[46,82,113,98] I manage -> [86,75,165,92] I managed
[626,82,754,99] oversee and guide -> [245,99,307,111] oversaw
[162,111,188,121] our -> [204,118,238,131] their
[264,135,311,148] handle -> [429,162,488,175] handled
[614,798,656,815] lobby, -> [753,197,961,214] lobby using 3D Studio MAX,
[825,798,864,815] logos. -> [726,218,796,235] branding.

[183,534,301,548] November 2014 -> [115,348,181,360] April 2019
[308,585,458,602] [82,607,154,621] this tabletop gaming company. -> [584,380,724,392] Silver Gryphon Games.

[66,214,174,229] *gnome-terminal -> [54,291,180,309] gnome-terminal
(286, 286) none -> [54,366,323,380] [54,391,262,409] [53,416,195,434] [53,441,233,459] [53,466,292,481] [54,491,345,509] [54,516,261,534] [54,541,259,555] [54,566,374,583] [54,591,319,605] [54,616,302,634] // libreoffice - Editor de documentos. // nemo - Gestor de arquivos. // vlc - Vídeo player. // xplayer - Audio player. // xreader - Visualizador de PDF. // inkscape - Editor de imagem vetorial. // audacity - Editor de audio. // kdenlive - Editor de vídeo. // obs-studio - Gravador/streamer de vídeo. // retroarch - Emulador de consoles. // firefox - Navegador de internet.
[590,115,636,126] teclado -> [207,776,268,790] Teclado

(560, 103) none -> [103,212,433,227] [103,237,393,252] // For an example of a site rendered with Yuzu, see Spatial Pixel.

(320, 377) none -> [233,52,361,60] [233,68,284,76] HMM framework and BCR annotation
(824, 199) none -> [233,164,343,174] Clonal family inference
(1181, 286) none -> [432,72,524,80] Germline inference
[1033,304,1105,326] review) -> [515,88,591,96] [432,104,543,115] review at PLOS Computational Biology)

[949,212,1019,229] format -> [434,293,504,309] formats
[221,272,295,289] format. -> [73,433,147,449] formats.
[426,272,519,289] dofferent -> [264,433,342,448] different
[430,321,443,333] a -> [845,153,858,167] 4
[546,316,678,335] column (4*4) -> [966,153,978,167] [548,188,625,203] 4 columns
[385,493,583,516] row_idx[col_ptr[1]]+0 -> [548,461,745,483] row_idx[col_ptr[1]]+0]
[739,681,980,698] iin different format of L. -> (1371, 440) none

### Exercise description
All lines from the opening of the material through the line that contains "[183,534,301,548] November 2014" are to be printed exactly, with no others.

### Response to this task
[46,82,113,98] I manage -> [86,75,165,92] I managed
[626,82,754,99] oversee and guide -> [245,99,307,111] oversaw
[162,111,188,121] our -> [204,118,238,131] their
[264,135,311,148] handle -> [429,162,488,175] handled
[614,798,656,815] lobby, -> [753,197,961,214] lobby using 3D Studio MAX,
[825,798,864,815] logos. -> [726,218,796,235] branding.

[183,534,301,548] November 2014 -> [115,348,181,360] April 2019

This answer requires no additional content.